Frank Schott, Leipzig
Eigentlich wollte ich gar nicht laufen. Aber meine Frau schickte mich raus, damit sie ihre Ruhe hat. Auf meine Standardstrecke hatte ich keine Lust – zu viele gepflasterte oder geteerte Teilabschnitte. Deswegen entschied ich mich, im Leipziger Auenwald zwischen Pleiße und Elsterflutbett zu laufen.
Ausnahmsweise trainieren heute keine Wassersportler. An der Uferböschung blüht die Schafgabe, dazwischen sehe ich purpurne Farbtupfer, die ich nicht zuordnen kann.
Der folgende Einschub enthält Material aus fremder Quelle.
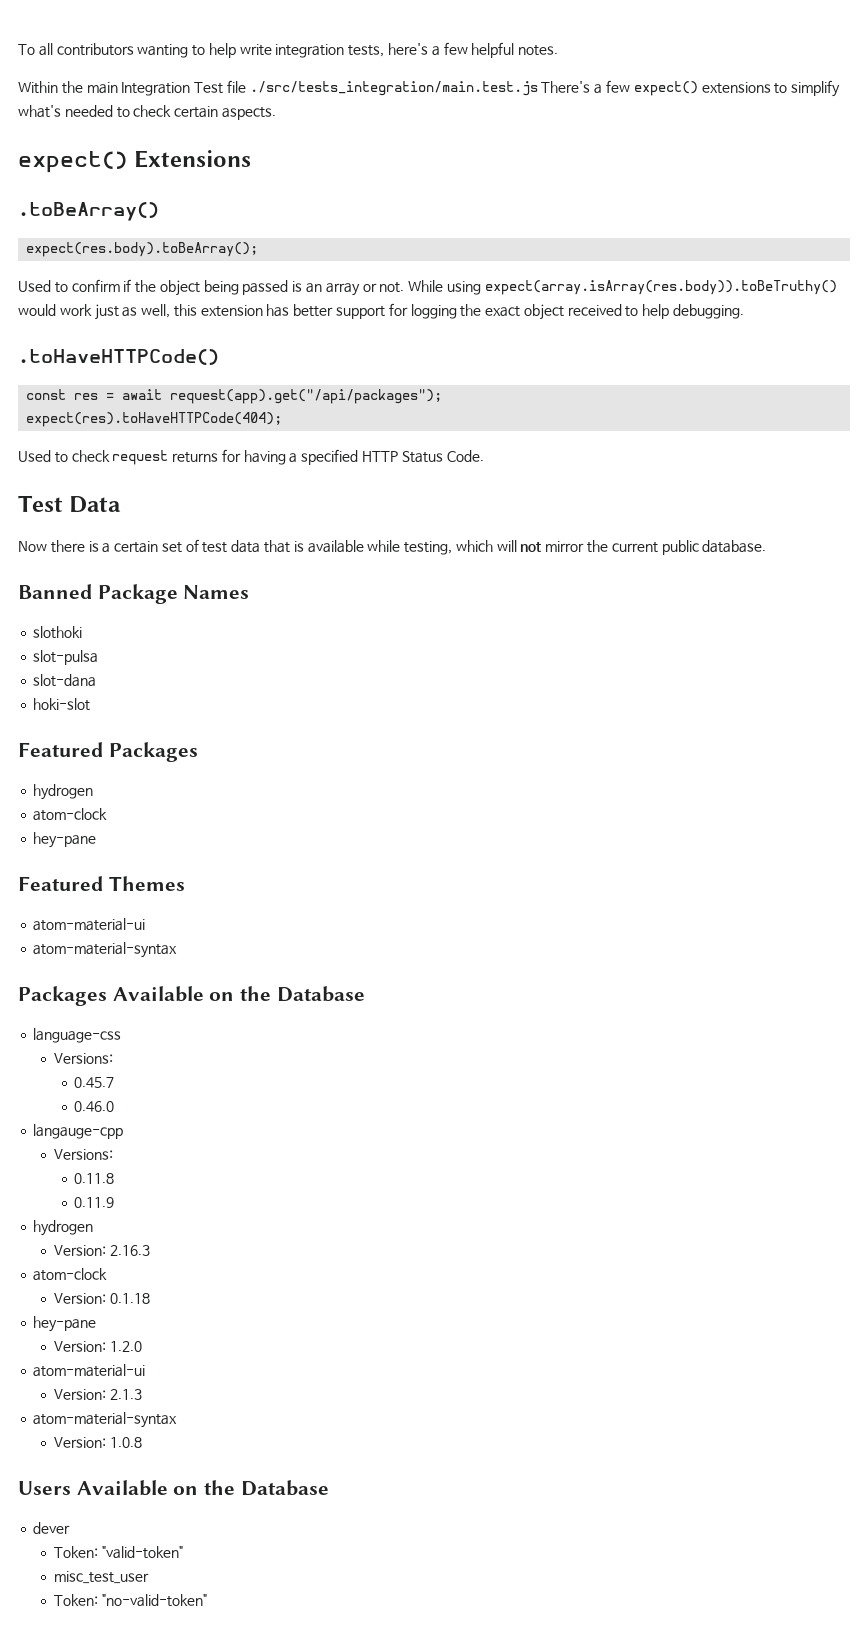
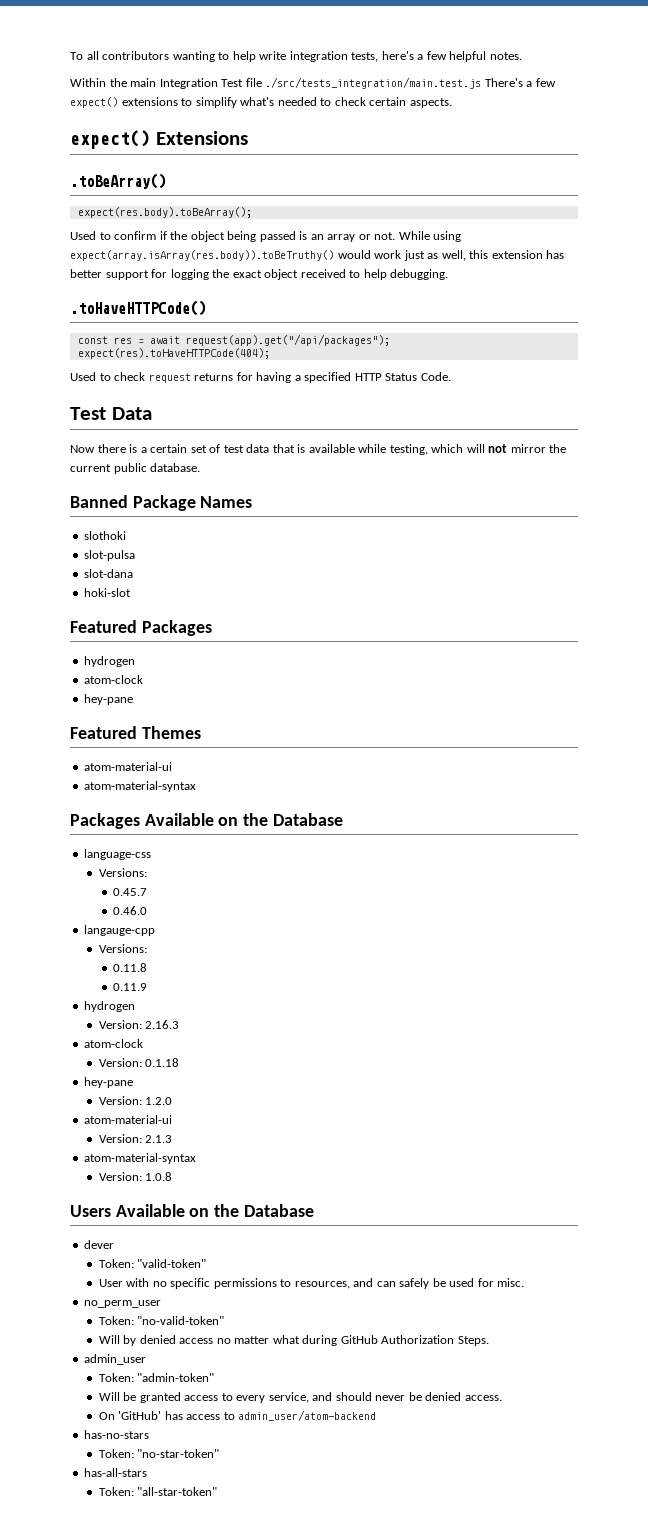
- misc_test_user
+ User with no specific permissions to resources, and can safely be used for misc.
+ no_perm_user
  Token: "no-valid-token"
+ Will by denied access no matter what during GitHub Authorization Steps.
+ admin_user
+ Token: "admin-token"
+ Will be granted access to every service, and should never be denied access.
+ On 'GitHub' has access to admin_user/atom-backend
+ has-no-stars
+ Token: "no-star-token"
+ has-all-stars
+ Token: "all-star-token"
Es sind bereits 27 Grad an diesem Vormittag. Das Elsterufer bietet kaum Schatten, nur wenige Menschen sind unterwegs. Ein Mann zieht einen mit Getränken beladenen Handkarren hinter sich her. Auf dem Weg zu einer Party?

Party ist jetzt jeden Abend auf der Baustelle der Karl-Liebknecht-Straße. Ein Teilstück der Straßenbahnstrecke wird erneuert. Trotz der Absperrungen, ausgeschachteten Gräben und pausierenden Baumaschinen zieht es jeden Abend Feierlustige, am Wochenende mehrere hundert Menschen, auf die Baustelle. Der Alkohol fließt in Strömen. Bier, Wein, Sekt, aber auch harte Spirituosen. Geht der Stoff zur Neige, holt man sich vom Spätkauf Nachschub. Die Läden machen den Umsatz ihres Lebens. Die Baustellenparty ist gelebte Verachtung gegenüber den Straßenbauern. Denn diese müssen jeden Morgen die Scherben und den Müll der Nacht wegräumen. Die Stadtreinigung kommt hier während der Bauarbeiten nicht vorbei.
Am Wochenende wird bis in die frühen Morgenstunden gefeiert. Der Lärmpegel entspricht dem einer stark befahrenen Straße. Bis in die Nebenstraßen hinein müssen Anwohner trotz der Hitze die Fenster schließen, weil der Krach schlimmer ist als die Hitze.

Stichwort Hitze: Im Wald ist es angenehm kühl. Vereinzelt sind noch Pfützen vom Starkregen der vergangenen Tage zu sehen. Die tragen beim Verdampfen ebenfalls zur Abkühlung des Waldes bei. Links neben mir schimmert ein Wasserarm durchs Laub.
Auf dem Rückweg stoße ich auf ein weiteres Beispiel Leipziger Unvernunft – diesmal verursacht durch bürokratische Vorschriften. Weil im Auenwald Eisvögel brüten, ist das Befahren bestimmter Abschnitte von Pleiße und Floßgraben nur zu festgelegten Zeiten erlaubt. Infolgedessen kommt es an der Schleuse regelmäßig zu Ansammlungen von Booten, die darauf warten, dass die Gewässer wieder freigegeben werden.

Mit der Öffnung des Schleusentors schießen dutzende Paddelboote und Kanus gleichzeitig in das Schutzgebiet. Kinderlärm, Lachen und laute Gespräche – dazu die Geräusche der Paddel, die das Wasser durchpflügen: Als Eisvogel wäre mir ein gelegentliches Boot lieber als diese stundenweisen Lärminvasionen. Aber die Bürokratie liebt nun mal ihre Regeln. So ist es dem Eisvogel immerhin gestattet, von 11 bis 13, von 15 bis 18 und von 20 bis 22 Uhr ungestört zu brüten. Für die Zeit dazwischen muss er sich wohl ein Hobby suchen.